Alright, fine: Maybe “enticing” isn’t the right word. Pringles are insubstantial, vaguely potato flavored wisps of air crammed into a cardboard tube. Their snackability quotient is high, but is anyone ever really satisfied after eating these things? And as you might have already guessed, the Hunger Hammer is patently ridiculous as a solution to eating while gaming, not to mention pretty awful at what it’s meant to do.
It is, however, hilarious, which makes it pretty much gold if you’re a) a writer trying to liven up a day at the office or b) a company trying to make nice with streamers to promote a tie-in with the new Gears of War game.
By now, it should be clear to anyone that the Hunger Hammer isn’t meant to be taken seriously. It’s a gag! But since it deals with snacking, a topic very close to my heart, I have no choice but to take it seriously. (Perhaps overly so.)
The Pringles people referred to the headset as a “beta prototype” to help set expectations, and the label certainly fits. Yes, the headset works for games. And yes, that flimsy arm does get a Pringle or three into the general vicinity of your mouth. The caveats are many, though. It’s surprisingly loud, which doesn’t seem great when you’re trying to really get in the zone, and since you can’t really adjust the arm at all, it sometimes just slowly plonks a Pringle into your nose. Worst of all, you have to push a button, either on a remote or on the headset itself to have a crispy potato saddle delivered to your maw. (Had we been allowed to keep the Hunger Hammer, I would’ve liked to try hacking it to accept voice commands instead.)
I will say that the headset does improve the Pringles-while-gaming experience in one important way: Since you have to manually load Pringles into a feeder chute, you don’t have to risk getting your hand stuck inside a tube to get at those dang chips while you’re racking up kills. Otherwise, yeah, it’s precisely the sort of snort-inducing techie gag gift I wouldn’t have been surprised to see in a Brookstone growing up. (If you’re really curious about technically clever feeding contraptions that also double as publicity stunts, I’d also like to direct your attention to this human-sensing popcorn cannon.)

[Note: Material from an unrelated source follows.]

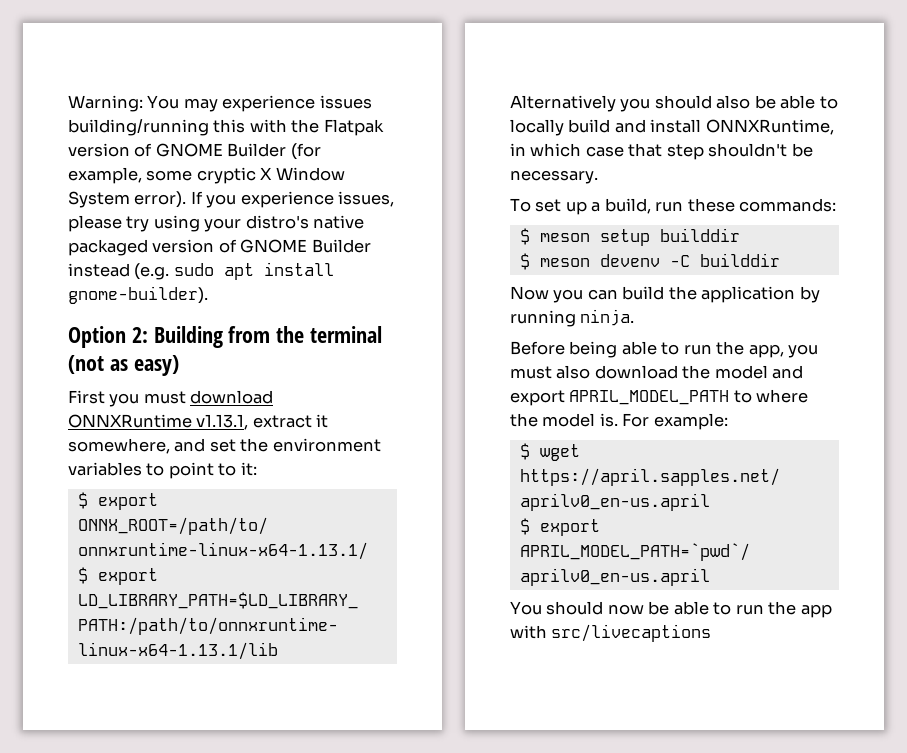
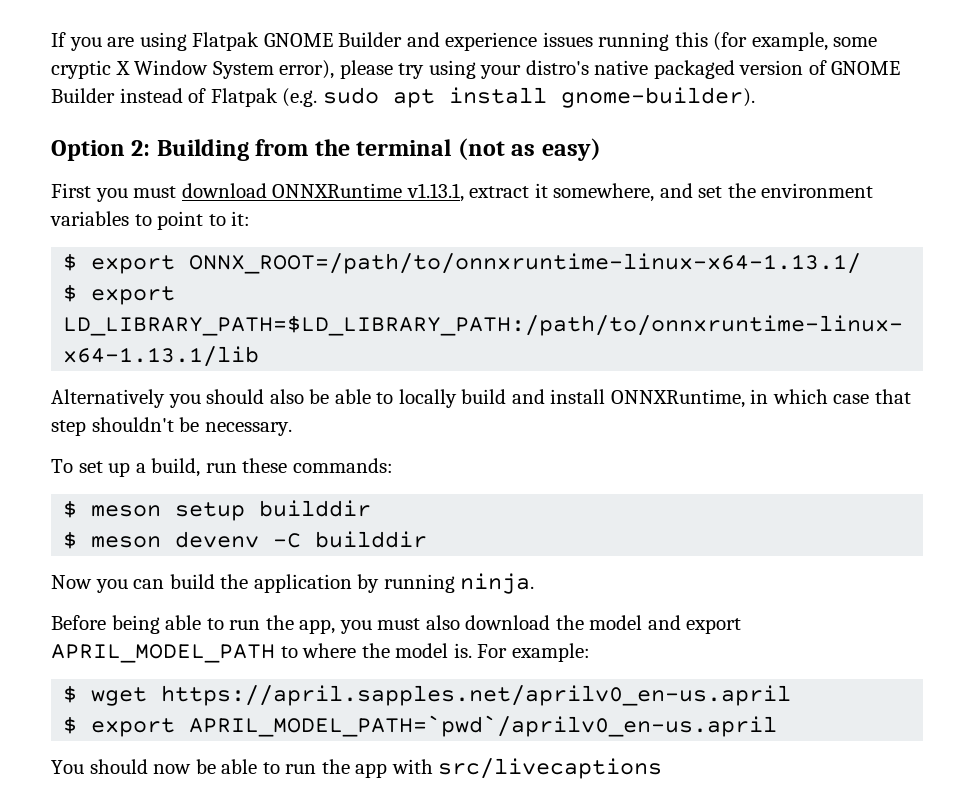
[68,95,372,112] [68,119,384,136] [68,143,287,157] Warning: You may experience issues building/running this with the Flatpak version of GNOME Builder -> [51,32,708,51] If you are using Flatpak GNOME Builder and experience issues running this
[134,191,395,208] error). If you experience issues, -> [279,60,335,79] error),
(130, 270) none -> [188,88,278,107] of Flatpak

As is often the case, though, the product becomes much less important than the good times it makes possible, and I got to burn part of an afternoon watching our editor-in-chief Dana get donked in the face with chips and roping in random coworkers to be in a weird video. That was time well spent, so I guess I owe the Pringles folks some degree of gratitude. Thanks, you weirdos — now that that’s all over, can you bring your Paprika chips to the US, please?